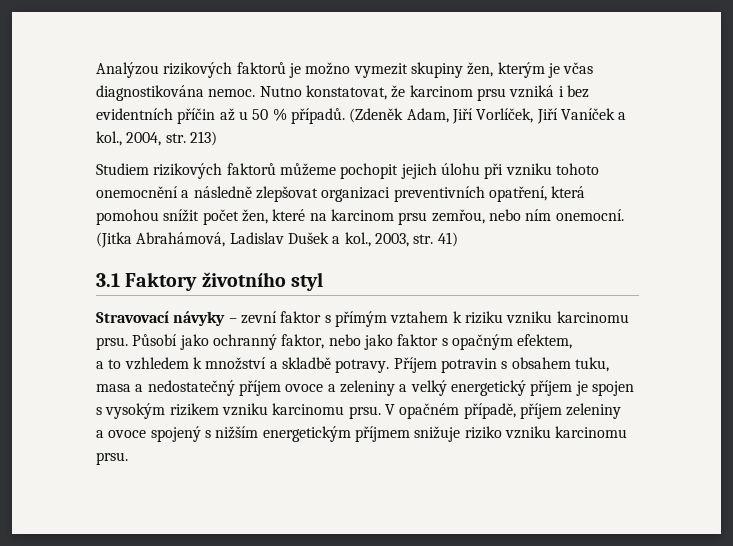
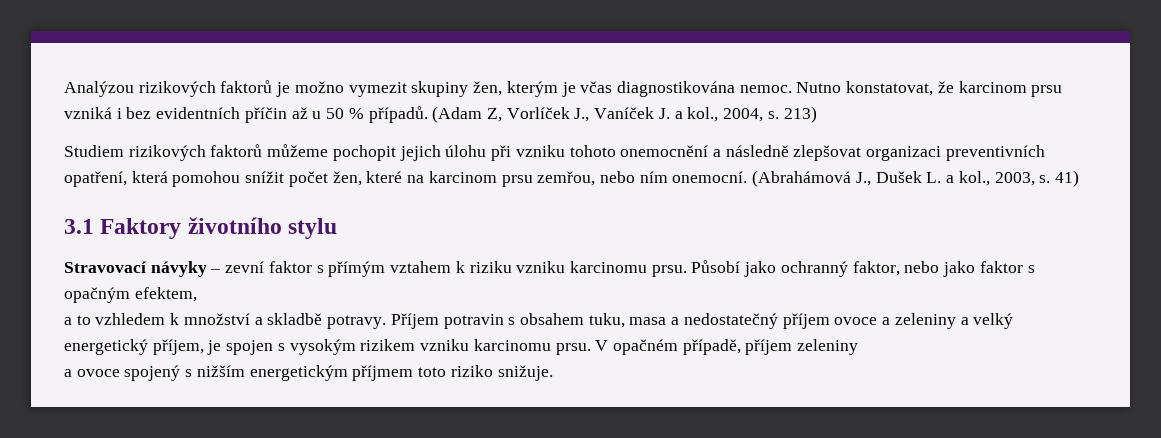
- (Zdeněk Adam, Jiří Vorlíček, Jiří Vaníček a kol., 2004, str. 213)
+ (Adam Z, Vorlíček J., Vaníček J. a kol., 2004, s. 213)
- (Jitka Abrahámová, Ladislav Dušek a kol., 2003, str. 41)
+ (Abrahámová J., Dušek L. a kol., 2003, s. 41)
- 3.1 Faktory životního styl
+ 3.1 Faktory životního stylu
- Příjem potravin s obsahem tuku, masa a nedostatečný příjem ovoce a zeleniny a velký energetický příjem je spojen s vysokým rizikem vzniku karcinomu prsu.
+ Příjem potravin s obsahem tuku, masa a nedostatečný příjem ovoce a zeleniny a velký energetický příjem, je spojen s vysokým rizikem vzniku karcinomu prsu.
- a ovoce spojený s nižším energetickým příjmem snižuje riziko vzniku karcinomu prsu.
+ a ovoce spojený s nižším energetickým příjmem toto riziko snižuje.

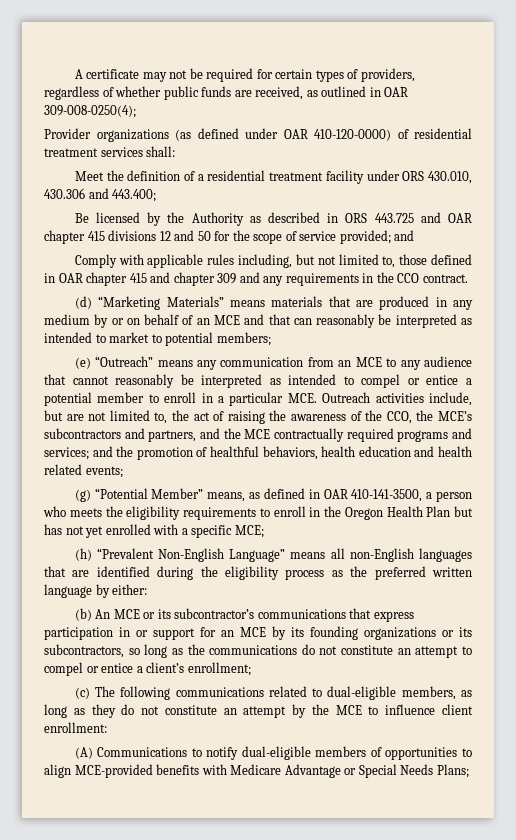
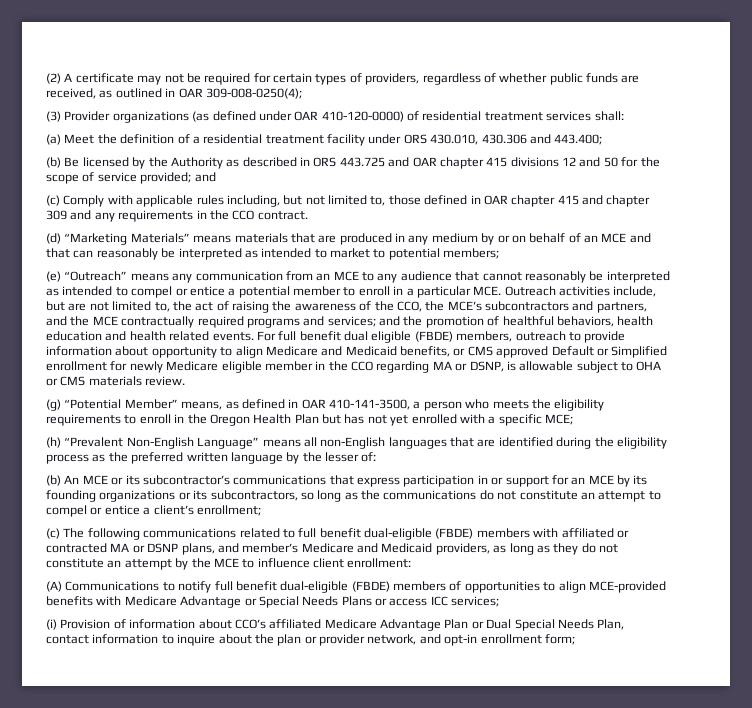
- A certificate may not be required for certain types of providers, regardless of whether public funds are received, as outlined in OAR 309-008-0250(4);
+ (2) A certificate may not be required for certain types of providers, regardless of whether public funds are received, as outlined in OAR 309-008-0250(4);
- Provider organizations (as defined under OAR 410-120-0000) of residential treatment services shall:
+ (3) Provider organizations (as defined under OAR 410-120-0000) of residential treatment services shall:
- Meet the definition of a residential treatment facility under ORS 430.010, 430.306 and 443.400;
+ (a) Meet the definition of a residential treatment facility under ORS 430.010, 430.306 and 443.400;
- Be licensed by the Authority as described in ORS 443.725 and OAR chapter 415 divisions 12 and 50 for the scope of service provided; and
+ (b) Be licensed by the Authority as described in ORS 443.725 and OAR chapter 415 divisions 12 and 50 for the scope of service provided; and
- Comply with applicable rules including, but not limited to, those defined in OAR chapter 415 and chapter 309 and any requirements in the CCO contract.
+ (c) Comply with applicable rules including, but not limited to, those defined in OAR chapter 415 and chapter 309 and any requirements in the CCO contract.
- and the promotion of healthful behaviors, health education and health related events;
+ and the promotion of healthful behaviors, health education and health related events. For full benefit dual eligible (FBDE) members, outreach to provide information about opportunity to align Medicare and Medicaid benefits, or CMS approved Default or Simplified enrollment for newly Medicare eligible member in the CCO regarding MA or DSNP, is allowable subject to OHA or CMS materials review.
- (h) “Prevalent Non-English Language” means all non-English languages that are identified during the eligibility process as the preferred written language by either:
+ (h) “Prevalent Non-English Language” means all non-English languages that are identified during the eligibility process as the preferred written language by the lesser of:
- (c) The following communications related to dual-eligible members, as long as they do not constitute an attempt by the MCE to influence client enrollment:
+ (c) The following communications related to full benefit dual-eligible (FBDE) members with affiliated or contracted MA or DSNP plans, and member’s Medicare and Medicaid providers, as long as they do not constitute an attempt by the MCE to influence client enrollment:
- (A) Communications to notify dual-eligible members of opportunities to align MCE-provided benefits with Medicare Advantage or Special Needs Plans;
+ (A) Communications to notify full benefit dual-eligible (FBDE) members of opportunities to align MCE-provided benefits with Medicare Advantage or Special Needs Plans or access ICC services;
+ (i) Provision of information about CCO’s affiliated Medicare Advantage Plan or Dual Special Needs Plan, contact information to inquire about the plan or provider network, and opt-in enrollment form;

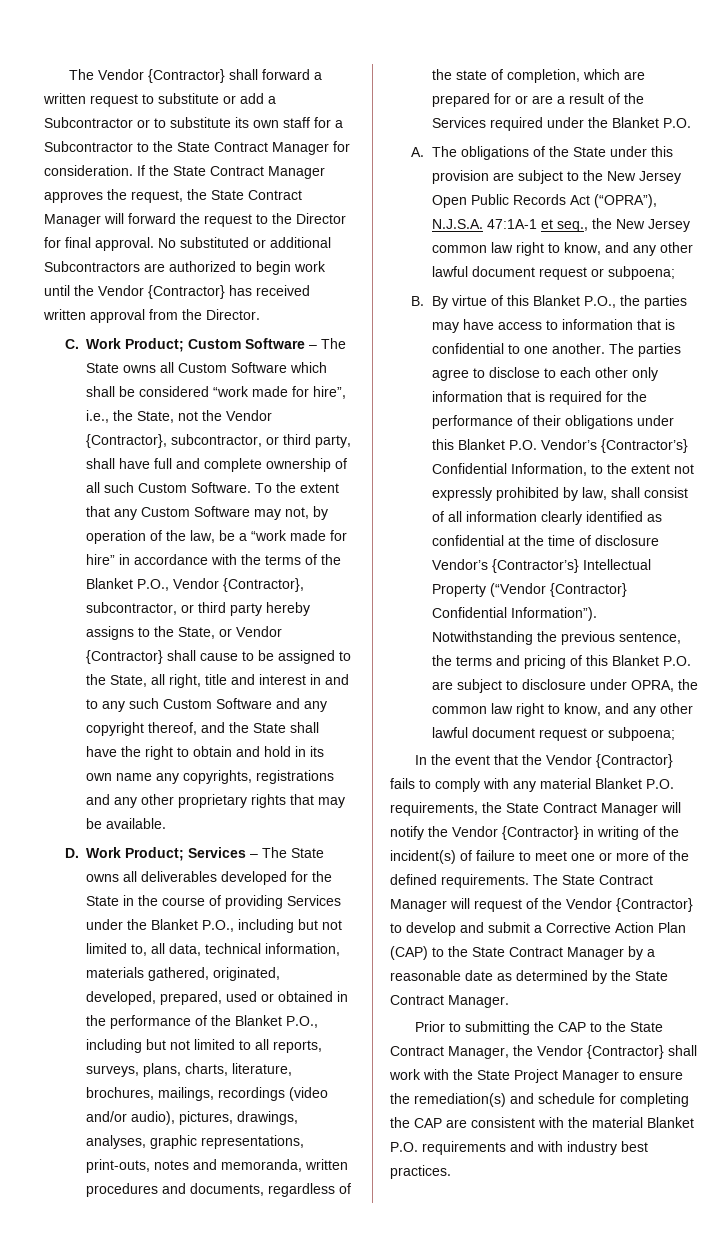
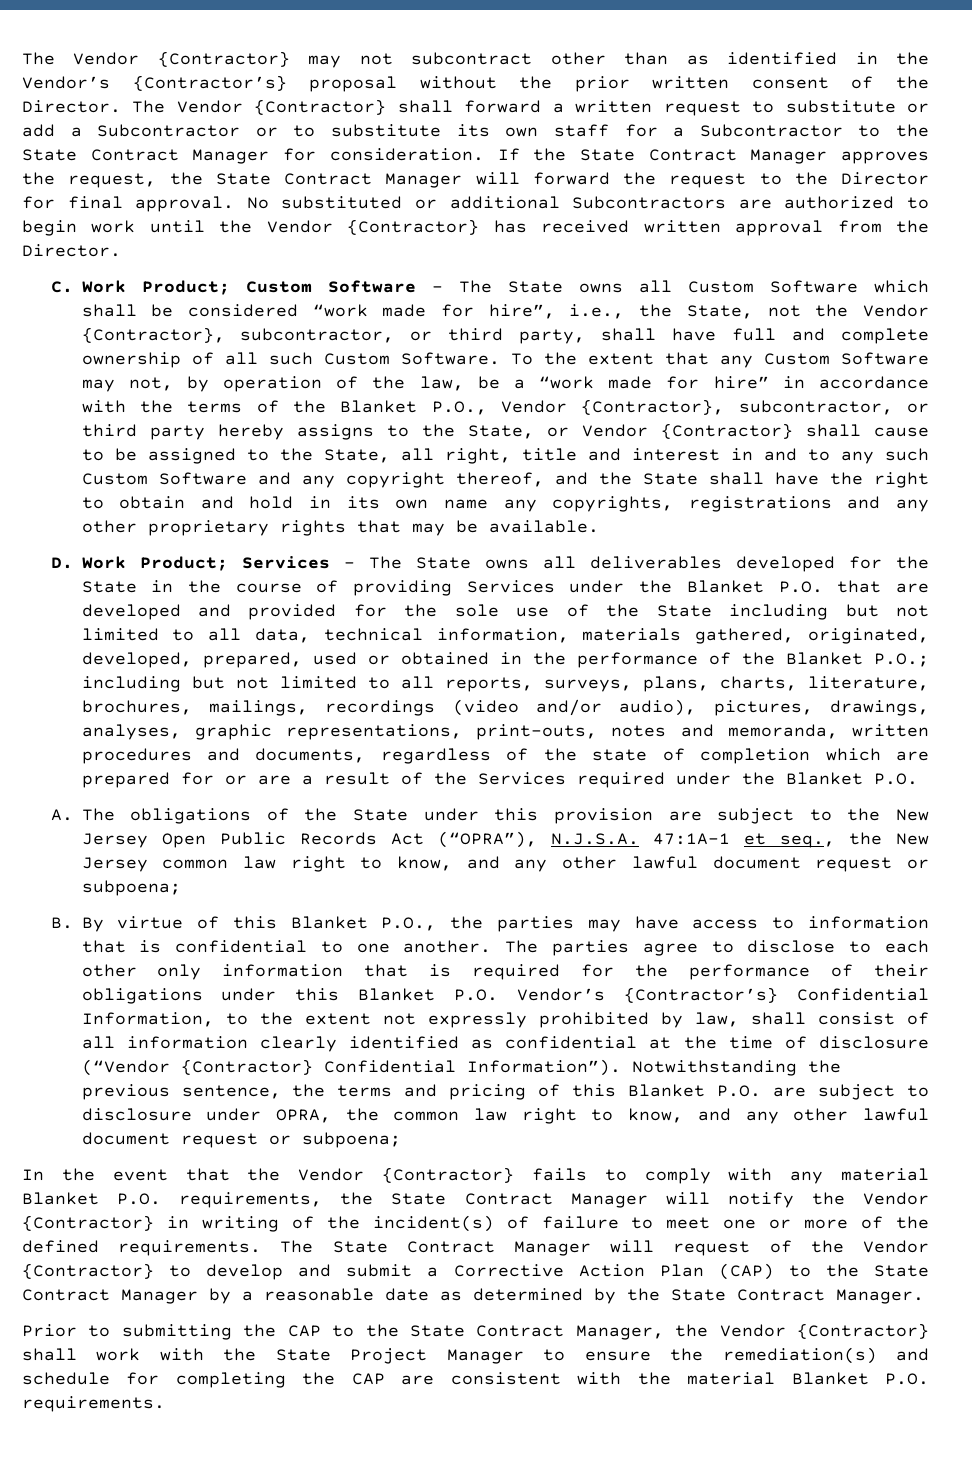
- The Vendor {Contractor} shall forward a written request to substitute or add a Subcontractor or to substitute its own staff for a Subcontractor to the State Contract Manager for consideration.
+ The Vendor {Contractor} may not subcontract other than as identified in the Vendor’s {Contractor’s} proposal without the prior written consent of the Director. The Vendor {Contractor} shall forward a written request to substitute or add a Subcontractor or to substitute its own staff for a Subcontractor to the State Contract Manager for consideration.
- Services – The State owns all deliverables developed for the State in the course of providing Services under the Blanket P.O., including but not limited to, all data, technical information, materials gathered, originated, developed, prepared, used or obtained in the performance of the Blanket P.O., including but not limited to all reports, surveys, plans, charts, literature, brochures, mailings, recordings (video and/or audio), pictures, drawings, analyses, graphic representations, print-outs, notes and memoranda, written procedures and documents, regardless of the state of completion, which are prepared for or are a result of the Services required under the Blanket P.O.
+ Services – The State owns all deliverables developed for the State in the course of providing Services under the Blanket P.O. that are developed and provided for the sole use of the State including but not limited to all data, technical information, materials gathered, originated, developed, prepared, used or obtained in the performance of the Blanket P.O.; including but not limited to all reports, surveys, plans, charts, literature, brochures, mailings, recordings (video and/or audio), pictures, drawings, analyses, graphic representations, print-outs, notes and memoranda, written procedures and documents, regardless of the state of completion which are prepared for or are a result of the Services required under the Blanket P.O.
- The parties agree to disclose to each other only information that is required for the performance of their obligations under this Blanket P.O. Vendor’s {Contractor’s} Confidential Information, to the extent not expressly prohibited by law, shall consist of all information clearly identified as confidential at the time of disclosure Vendor’s {Contractor’s} Intellectual Property (“Vendor {Contractor} Confidential Information”).
+ The parties agree to disclose to each other only information that is required for the performance of their obligations under this Blanket P.O. Vendor’s {Contractor’s} Confidential Information, to the extent not expressly prohibited by law, shall consist of all information clearly identified as confidential at the time of disclosure (“Vendor {Contractor} Confidential Information”).
- Prior to submitting the CAP to the State Contract Manager, the Vendor {Contractor} shall work with the State Project Manager to ensure the remediation(s) and schedule for completing the CAP are consistent with the material Blanket P.O. requirements and with industry best practices.
+ Prior to submitting the CAP to the State Contract Manager, the Vendor {Contractor} shall work with the State Project Manager to ensure the remediation(s) and schedule for completing the CAP are consistent with the material Blanket P.O. requirements.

● ● ● ● ●

TASK BRIEF
Using the data above, repeat exactly the lines that begin at the line with "- Provider organizations" and end at the line with "(a) Meet the", both ends included.

SOLUTION FOR THIS EXERCISE
- Provider organizations (as defined under OAR 410-120-0000) of residential treatment services shall:
+ (3) Provider organizations (as defined under OAR 410-120-0000) of residential treatment services shall:
- Meet the definition of a residential treatment facility under ORS 430.010, 430.306 and 443.400;
+ (a) Meet the definition of a residential treatment facility under ORS 430.010, 430.306 and 443.400;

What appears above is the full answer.